Big banks could rake in as much as $12 billion in revenue by refinancing the mortgages of homeowners that owe more on their homes than they are worth, according to an analysis by Nomura, a Japanese bank, cited by the Wall Street Journal.
The government last year announced an expanded version of HARP, known as HARP 2.0, which was meant to allow underwater borrowers that were current on their payments to refinance their mortgages at market rates. Instead, the program has allowed big banks to charge steep fees and above-market interest rates, all while refinancing mortgages they already handle, according to several news outlets.
Meanwhile, the homeowners getting their mortgages refinanced through the government program, known as the Home Affordable Refinance Program, or HARP, are likely to save as little as $2.5 billion, the WSJ calculates.
Today, roughly one in five homeowners are underwater on their mortgages, according to CoreLogic. Underwater homeowners are more likely to default on their mortgages than homeowners that are not underwater, multiple studies have found.

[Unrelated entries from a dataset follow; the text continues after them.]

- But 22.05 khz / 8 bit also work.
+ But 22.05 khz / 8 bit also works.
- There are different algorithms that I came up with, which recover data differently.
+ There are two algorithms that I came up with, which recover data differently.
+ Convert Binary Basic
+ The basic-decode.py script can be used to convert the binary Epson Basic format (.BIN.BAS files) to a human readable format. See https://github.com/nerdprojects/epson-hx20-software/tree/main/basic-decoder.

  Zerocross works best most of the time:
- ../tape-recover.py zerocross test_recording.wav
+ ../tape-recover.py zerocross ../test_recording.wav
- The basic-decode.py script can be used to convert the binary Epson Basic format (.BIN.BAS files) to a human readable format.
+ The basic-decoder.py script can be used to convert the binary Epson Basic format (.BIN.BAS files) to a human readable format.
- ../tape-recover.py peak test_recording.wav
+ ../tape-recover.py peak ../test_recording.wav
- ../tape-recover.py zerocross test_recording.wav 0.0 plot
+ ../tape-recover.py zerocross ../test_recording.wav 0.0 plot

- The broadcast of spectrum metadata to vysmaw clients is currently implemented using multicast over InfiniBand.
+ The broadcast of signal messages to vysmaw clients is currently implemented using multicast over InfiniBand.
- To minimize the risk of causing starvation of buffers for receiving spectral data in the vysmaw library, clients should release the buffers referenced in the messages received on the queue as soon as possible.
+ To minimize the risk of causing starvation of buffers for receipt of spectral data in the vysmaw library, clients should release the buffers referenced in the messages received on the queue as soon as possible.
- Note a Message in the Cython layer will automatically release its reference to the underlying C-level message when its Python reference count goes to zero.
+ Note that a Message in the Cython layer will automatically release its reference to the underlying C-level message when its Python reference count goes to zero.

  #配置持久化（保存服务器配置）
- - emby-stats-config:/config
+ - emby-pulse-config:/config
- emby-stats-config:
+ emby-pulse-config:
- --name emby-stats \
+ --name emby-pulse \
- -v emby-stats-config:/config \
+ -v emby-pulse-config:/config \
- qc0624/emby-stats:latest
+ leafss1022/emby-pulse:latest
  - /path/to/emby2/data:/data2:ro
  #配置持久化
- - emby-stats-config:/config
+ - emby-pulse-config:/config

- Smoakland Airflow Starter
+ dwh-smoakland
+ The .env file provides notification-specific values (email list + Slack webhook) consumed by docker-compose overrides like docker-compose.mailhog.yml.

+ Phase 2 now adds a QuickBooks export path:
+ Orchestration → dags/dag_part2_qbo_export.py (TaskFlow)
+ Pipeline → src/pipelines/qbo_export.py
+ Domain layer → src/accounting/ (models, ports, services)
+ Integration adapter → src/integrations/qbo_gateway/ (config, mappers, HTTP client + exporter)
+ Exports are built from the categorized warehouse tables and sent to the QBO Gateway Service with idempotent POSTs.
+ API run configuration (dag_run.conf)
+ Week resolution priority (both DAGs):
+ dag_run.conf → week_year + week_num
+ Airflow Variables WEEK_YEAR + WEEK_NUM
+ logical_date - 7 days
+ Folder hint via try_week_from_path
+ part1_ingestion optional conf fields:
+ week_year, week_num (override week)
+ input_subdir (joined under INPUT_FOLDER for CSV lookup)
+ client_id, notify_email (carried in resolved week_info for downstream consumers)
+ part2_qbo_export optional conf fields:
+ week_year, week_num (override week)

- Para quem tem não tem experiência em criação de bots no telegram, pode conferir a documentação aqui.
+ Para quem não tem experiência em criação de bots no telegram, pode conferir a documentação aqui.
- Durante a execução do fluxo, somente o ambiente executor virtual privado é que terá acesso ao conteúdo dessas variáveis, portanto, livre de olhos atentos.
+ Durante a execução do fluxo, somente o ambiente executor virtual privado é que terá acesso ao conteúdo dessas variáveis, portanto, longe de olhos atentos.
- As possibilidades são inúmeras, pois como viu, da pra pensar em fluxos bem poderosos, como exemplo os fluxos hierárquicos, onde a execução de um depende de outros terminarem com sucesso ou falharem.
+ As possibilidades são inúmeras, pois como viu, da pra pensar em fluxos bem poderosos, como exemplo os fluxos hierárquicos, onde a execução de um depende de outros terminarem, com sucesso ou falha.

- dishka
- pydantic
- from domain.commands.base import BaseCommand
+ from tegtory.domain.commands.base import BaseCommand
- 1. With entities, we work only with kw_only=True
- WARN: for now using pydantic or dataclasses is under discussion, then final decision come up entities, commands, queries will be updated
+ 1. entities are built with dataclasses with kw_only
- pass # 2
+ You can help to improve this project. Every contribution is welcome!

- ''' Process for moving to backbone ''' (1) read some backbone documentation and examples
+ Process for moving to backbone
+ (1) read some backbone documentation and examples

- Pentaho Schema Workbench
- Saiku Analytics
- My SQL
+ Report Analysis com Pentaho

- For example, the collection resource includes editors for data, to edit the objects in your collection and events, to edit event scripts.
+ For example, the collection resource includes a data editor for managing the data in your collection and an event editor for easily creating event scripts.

In March, American Banker reported that big banks have been profiting from HARP 2.0 by charging higher interest rates to existing borrowers. Amherst Securities came to a similar conclusion that month, saying banks were "charging higher rates to HARP borrowers and... earning massive profits on originations."
HARP 2.0 benefited banks from the outset, allowing them to shift the liability from big banks to Fannie Mae and Freddie Mac -- two government-sponsored enterprises -- for underwater mortgages refinanced through HARP 2.0 that go into default after big banks offload their mortgages onto Fannie and Freddie, The Huffington Post's Zach Carter reported last October. Fannie and Freddie previously were able to force the big banks that sent them ineligible loans refinanced through HARP that fall into default to pay for the losses.
All that said, HARP 2.0 has helped some underwater homeowners emerge from the shadow of overwhelming debt, according to the San Francisco Chronicle. John Oliver of Vallejo, California, will save $171,000 because of his new JPMorgan Chase loan, he told the San Francisco Chronicle.